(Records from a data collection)
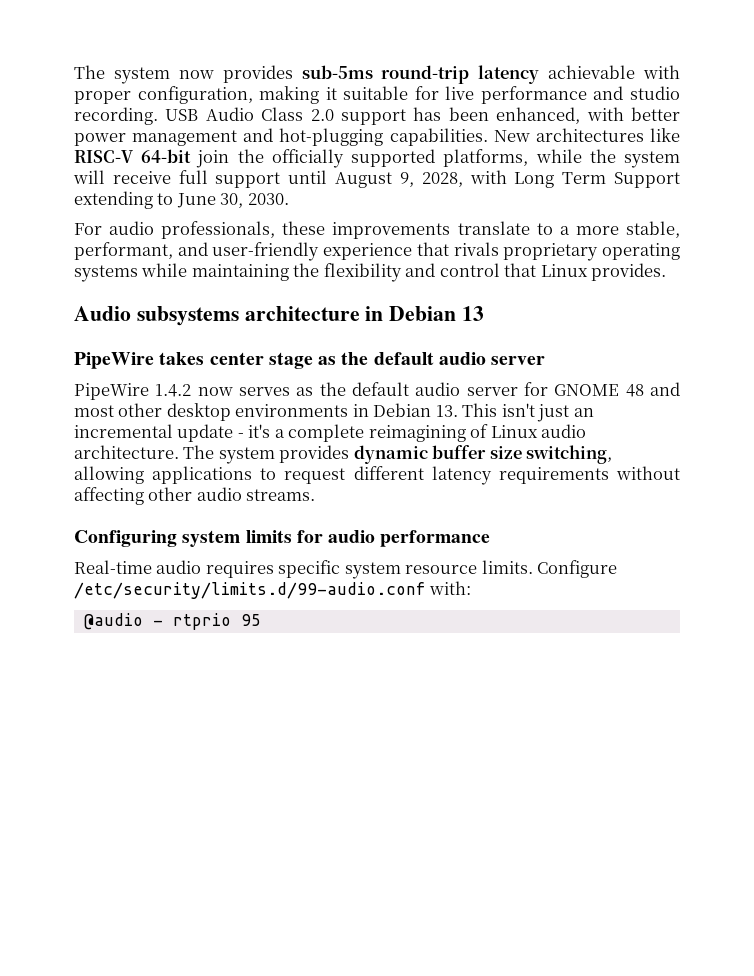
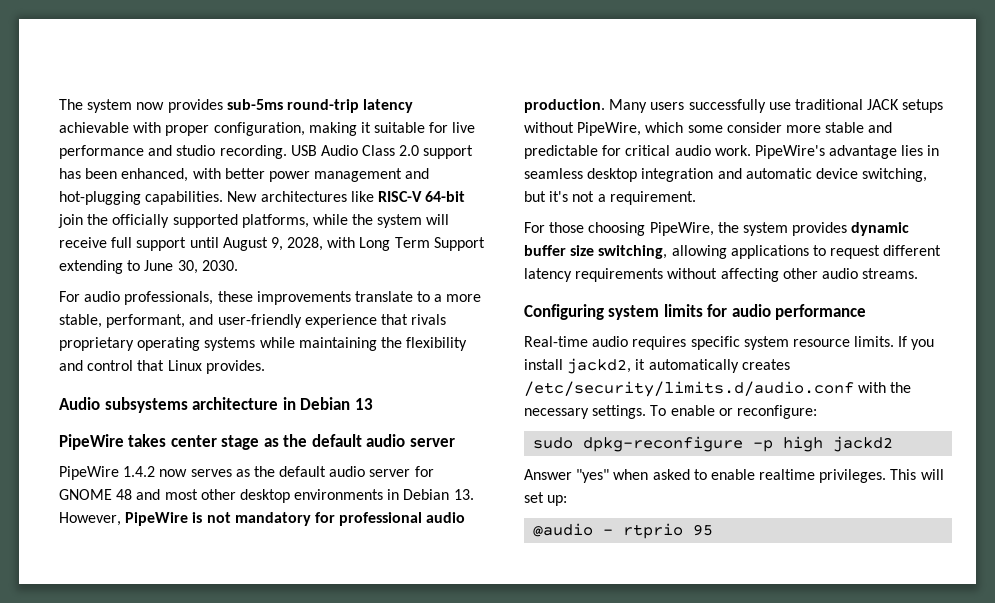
- PipeWire 1.4.2 now serves as the default audio server for GNOME 48 and most other desktop environments in Debian 13. This isn't just an incremental update - it's a complete reimagining of Linux audio architecture. The system provides dynamic buffer size switching, allowing applications to request different latency requirements without affecting other audio streams.
+ PipeWire 1.4.2 now serves as the default audio server for GNOME 48 and most other desktop environments in Debian 13. However, PipeWire is not mandatory for professional audio production. Many users successfully use traditional JACK setups without PipeWire, which some consider more stable and predictable for critical audio work. PipeWire's advantage lies in seamless desktop integration and automatic device switching, but it's not a requirement.
+ For those choosing PipeWire, the system provides dynamic buffer size switching, allowing applications to request different latency requirements without affecting other audio streams.
- Configure /etc/security/limits.d/99-audio.conf with:
+ If you install jackd2, it automatically creates /etc/security/limits.d/audio.conf with the necessary settings. To enable or reconfigure:
+ sudo dpkg-reconfigure -p high jackd2
+ Answer "yes" when asked to enable realtime privileges. This will set up:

**Assigned task**:
Find the word "enable" in the data and show each line that holds it.

**Answer space**:
+ If you install jackd2, it automatically creates /etc/security/limits.d/audio.conf with the necessary settings. To enable or reconfigure:
+ Answer "yes" when asked to enable realtime privileges. This will set up:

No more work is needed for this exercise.